A quanto risulta, una cambiamento politico è poco probabile. Salvo, mediante il realizzarsi di una rivoluzione generazionale, puntando sull’interesse verso l’Europa dimostrato dai, pochi, giovani accorsi al Den’ Jevropy. Ma, fatto ancora più tragico, a dare una mano non c’è nemmeno una stampa libera. A confidarlo è una collega del quotidiano locale, ansiosa di condividere con un giornalista occidentale il proprio disagio e, come apertamente dichiarato, di affidarli un messaggio di allarme da portare e diffondere in Europa. Tetjana Tetjanova – il nome, per ovvi motivi, è di fantasia – spiega come nel territorio la sua attività sia continuamente ostacolata da pressioni delle autorità che, prima con consigli, poi con direttive sempre più esplicite, fino alla minaccia di licenziamento, la obbligano a dare un immagine di Sachnovshchyna come città impeccabile, ordinata, ideale. Il tutto, da tre anni a questa parte. Una prassi che si reitera, indipendentemente dal colore politico della giunta territoriale, ora di maggioranza del Partija Rehioniv, prima di Nasha Ukrajina.

“Ciò che motiva la mia professione è raccontare la verità per informare. Non ho paura nel dichiarare che la stampa locale è sotto pressione da parte delle autorità. E non solo a Sachnovshchyna. Colleghi dei circondari limitrofi subiscono gli stessi atteggiamenti. Non si tratta di temniky [documenti inviati dalle autorità alle redazioni con le indicazioni su quali priorità dare alle varie notizie del giorno], ma di pressioni psicologiche.
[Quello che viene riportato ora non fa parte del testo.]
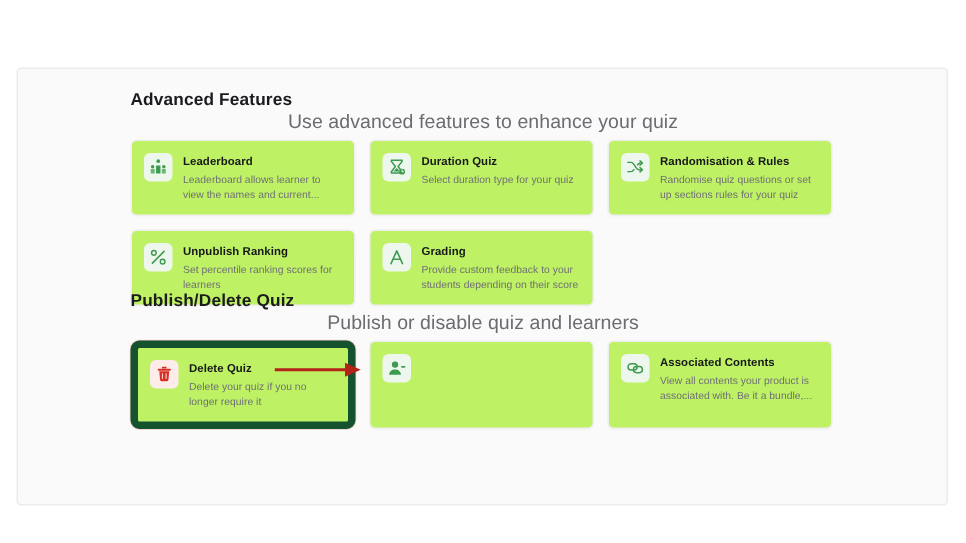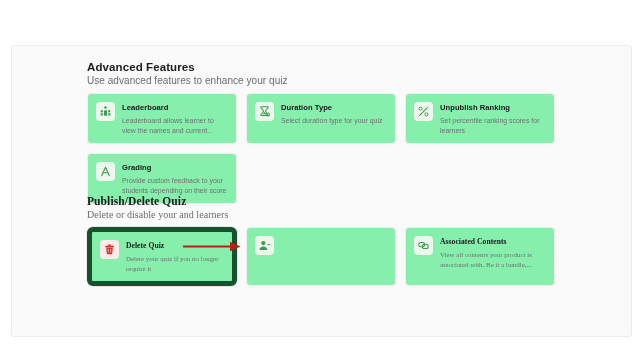--- a/index.html
+++ b/index.html
@@ -48,11 +48,12 @@
     line-height: 14px;
   }
   .section-sub {
-    font-size: 10px;
+    font-size: 13px;
     color: #6b6b72;
     margin: 0 0 7px 0;
     line-height: 10px;
     letter-spacing: 0.05px;
+    text-align: center;
   }
 
   .card-grid {

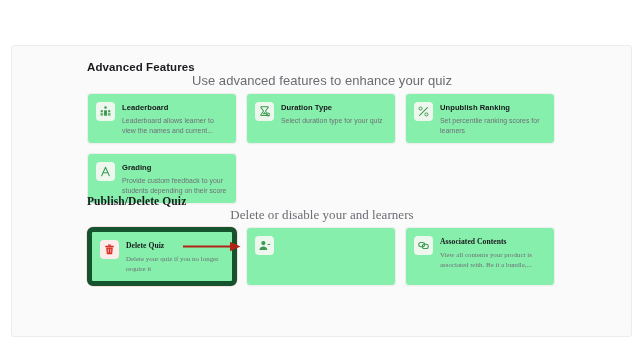--- a/index.html
+++ b/index.html
@@ -65,7 +65,7 @@
   .card {
     width: 150px;
     min-height: 44px;
-    background: #86efac;
+    background: #bef264;
     border: 1px solid #eeeeee;
     border-radius: 4px;
     box-sizing: border-box;

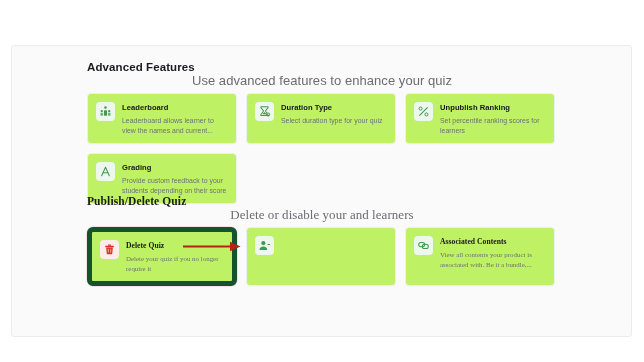--- a/index.html
+++ b/index.html
@@ -160,7 +160,7 @@
             </svg>
           </span>
           <div class="card-body">
-            <div class="card-title">Duration Type</div>
+            <div class="card-title">Duration Quiz</div>
             <div class="card-desc">Select duration type for your quiz</div>
           </div>
         </div>

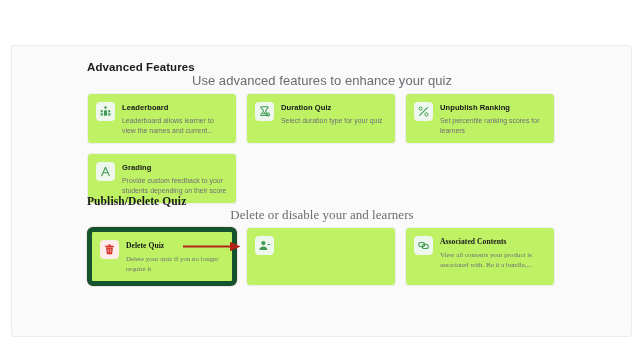--- a/index.html
+++ b/index.html
@@ -165,6 +165,23 @@
           </div>
         </div>
 
+        <div class="card">
+          <span class="icon-wrap">
+            <svg width="13" height="13" viewBox="0 0 16 16">
+              <g fill="none" stroke="#3d9a4e" stroke-width="1.2" stroke-linecap="round" stroke-linejoin="round">
+                <path d="M2 4 h2.6 c1 0 1.6 .7 2.3 1.7 l1.6 2.4 c .8 1.2 1.5 1.9 2.6 1.9 H13.6"></path>
+                <path d="M2 11.6 h2.6 c1 0 1.6-.7 2.3-1.7"></path>
+                <path d="M9.9 6.1 c .7-1 1.3-1.6 2.3-1.6 h1.4"></path>
+                <path d="M11.9 2.7 13.9 4.5 11.9 6.3"></path>
+                <path d="M11.9 8.2 13.9 10 11.9 11.8"></path>
+              </g>
+            </svg>
+          </span>
+          <div class="card-body">
+            <div class="card-title">Randomisation &amp; Rules</div>
+            <div class="card-desc">Randomise quiz questions or set up sections rules for your quiz</div>
+          </div>
+        </div>
 
         <div class="card">
           <span class="icon-wrap">

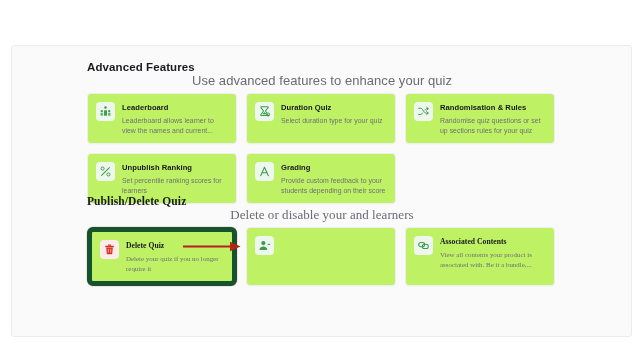--- a/index.html
+++ b/index.html
@@ -37,7 +37,7 @@
     position: absolute;
   }
   #section-advanced { left: 75px; top: 14px; }
-  #section-publish  { left: 75px; top: 148px; font-family: Liberation Serif, serif; }
+  #section-publish  { left: 75px; top: 148px; }
 
   .section-title {
     font-size: 11.5px;

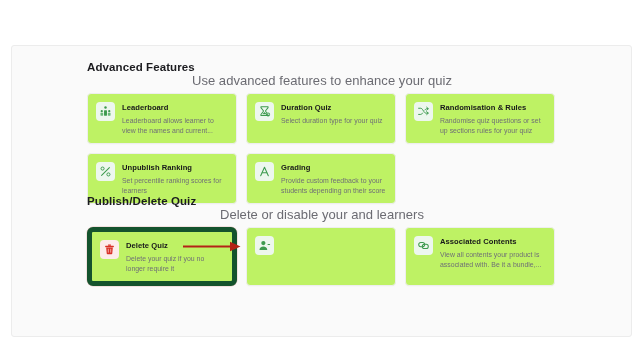--- a/index.html
+++ b/index.html
@@ -219,7 +219,7 @@
 
     <div class="section" id="section-publish">
       <div class="section-title">Publish/Delete Quiz</div>
-      <div class="section-sub">Delete or disable your and learners</div>
+      <div class="section-sub">Publish or disable quiz and learners</div>
 
       <div class="card-grid">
Le stesse utilizzate nelle fabbriche dai grandi industriali per indirizzare il voto degli operai. Ma, sia chiaro, non è solo colpa di Janukovych. Anche la precedente amministrazione, nominata da Jushchenko, aveva lo stesso atteggiamento. Non voglio tornare ai tempi dell’Unione Sovietica, ma solo poter scrivere liberamente. Un domani, forse grazie all’Europa, il mio sogno potrà realizzarsi”.